### WHAT TO PRODUCE
Pull every line with "https" from the material.

### DATASET RECORDS
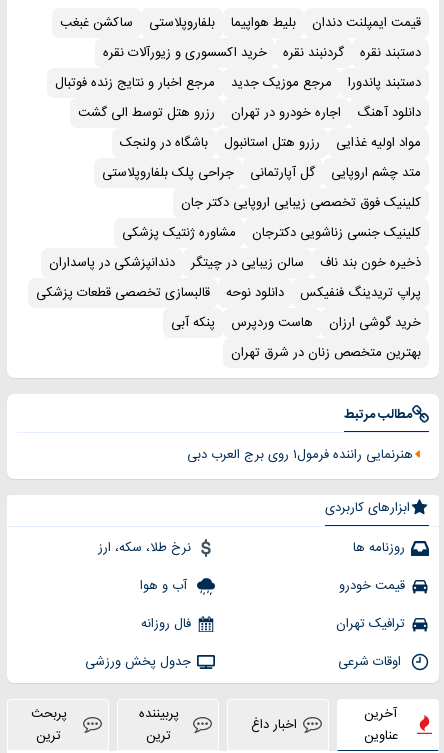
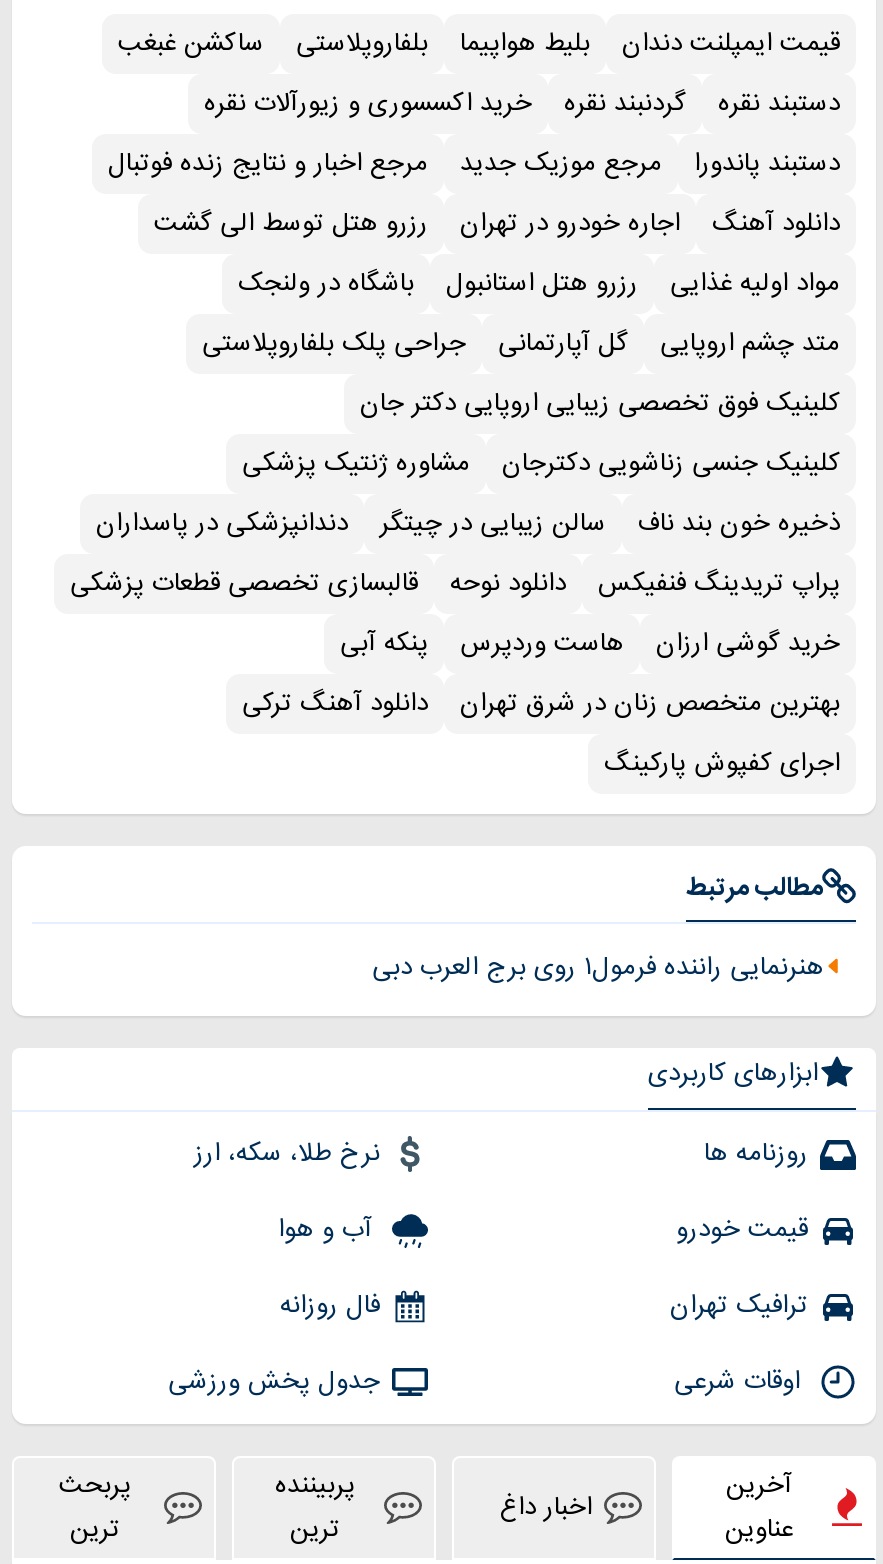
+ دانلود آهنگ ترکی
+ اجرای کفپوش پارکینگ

--

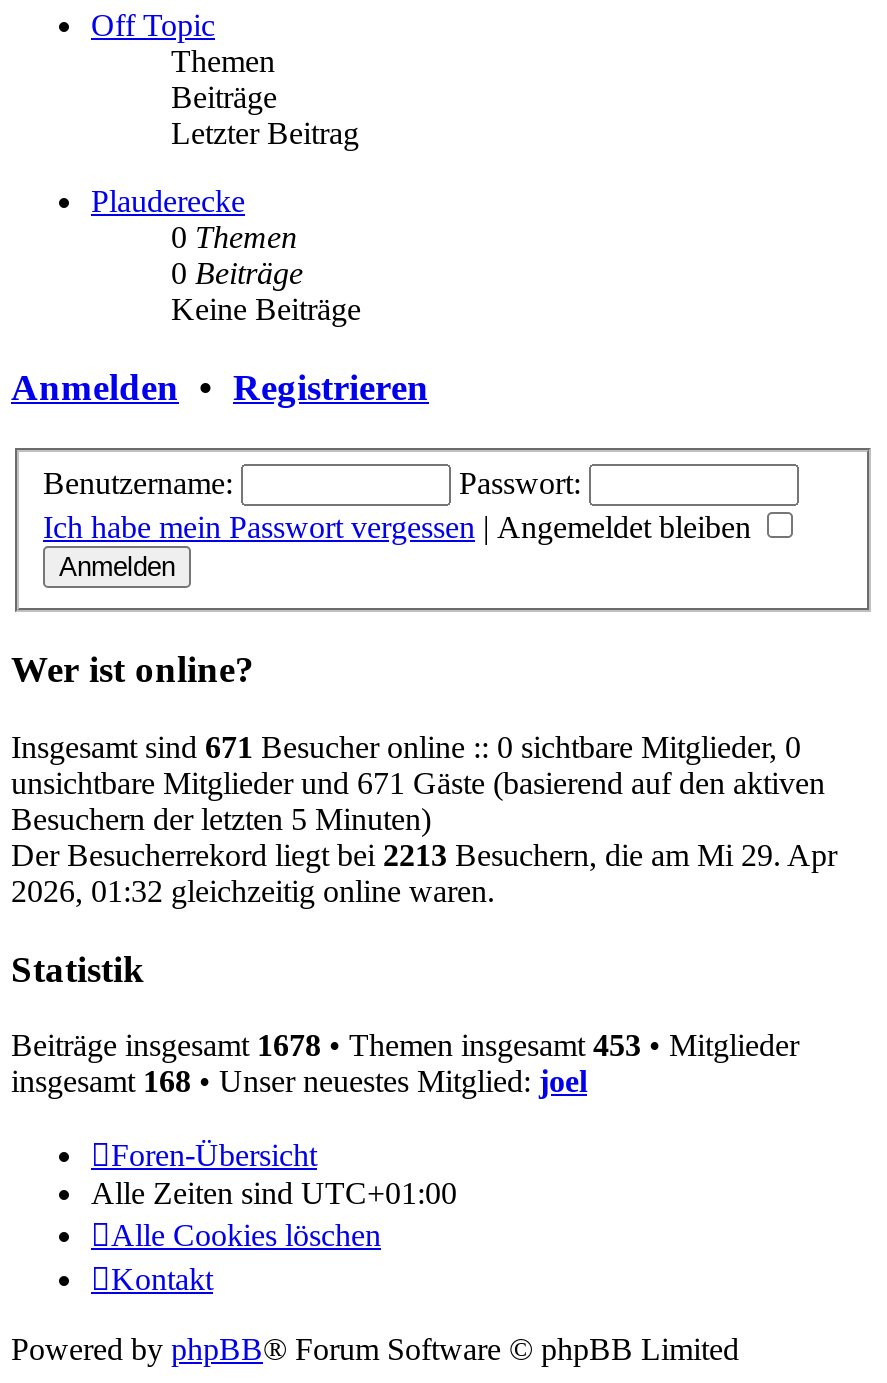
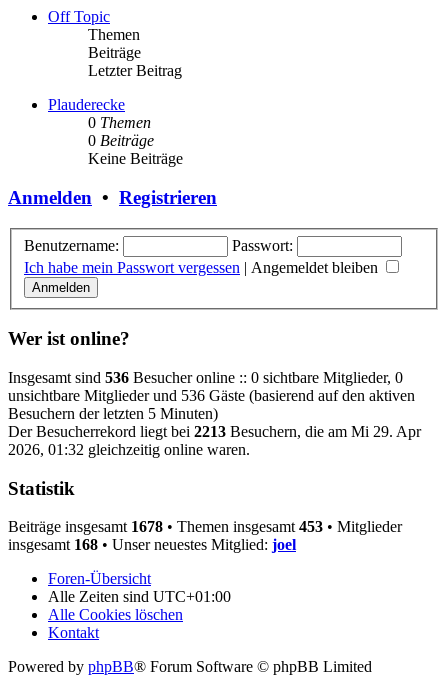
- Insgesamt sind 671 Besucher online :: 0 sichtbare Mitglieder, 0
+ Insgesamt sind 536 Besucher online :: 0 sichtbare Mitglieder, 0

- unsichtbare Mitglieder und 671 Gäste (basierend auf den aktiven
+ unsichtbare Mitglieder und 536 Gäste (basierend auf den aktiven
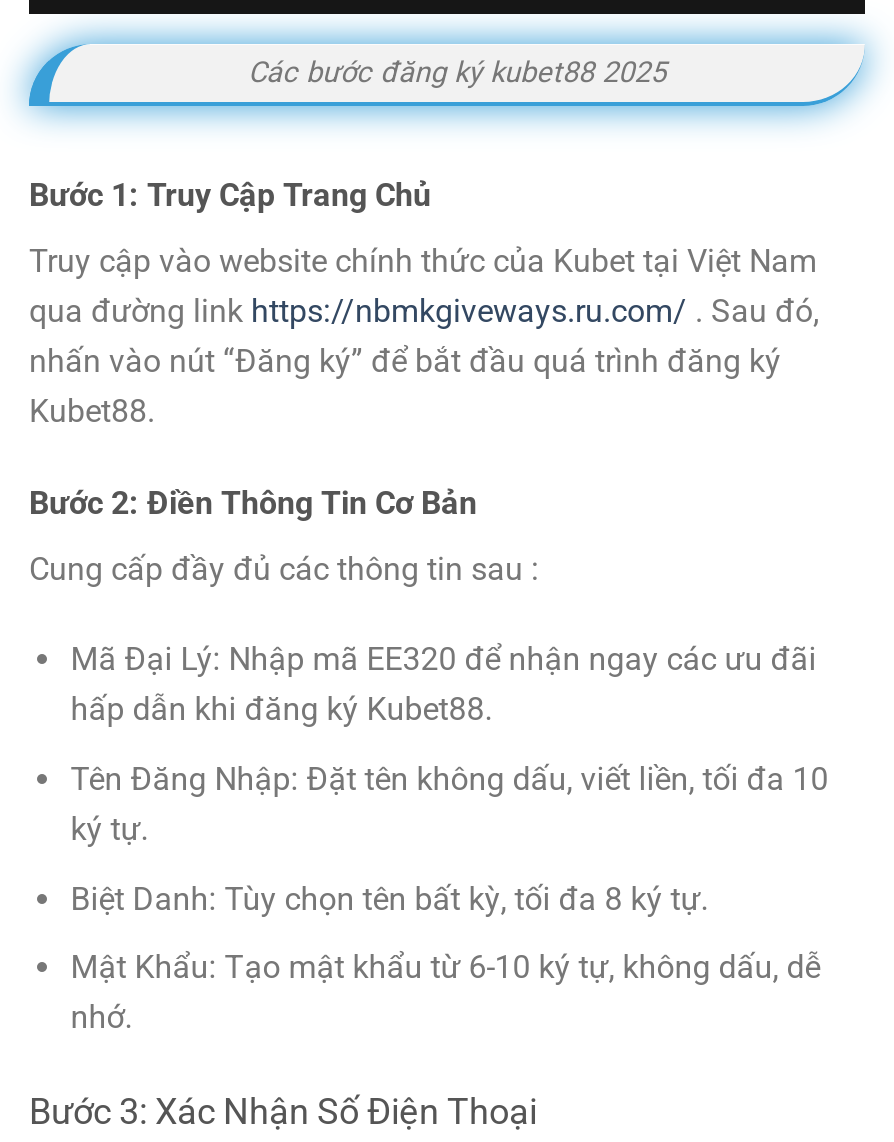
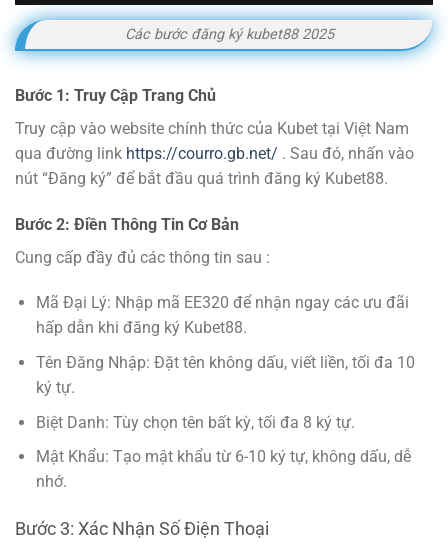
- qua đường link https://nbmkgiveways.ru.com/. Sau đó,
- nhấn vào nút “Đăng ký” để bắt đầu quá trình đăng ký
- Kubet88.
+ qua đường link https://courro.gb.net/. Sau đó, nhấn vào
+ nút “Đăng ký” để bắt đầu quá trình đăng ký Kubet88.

### COMPLETED EXERCISE
- qua đường link https://nbmkgiveways.ru.com/. Sau đó,
+ qua đường link https://courro.gb.net/. Sau đó, nhấn vào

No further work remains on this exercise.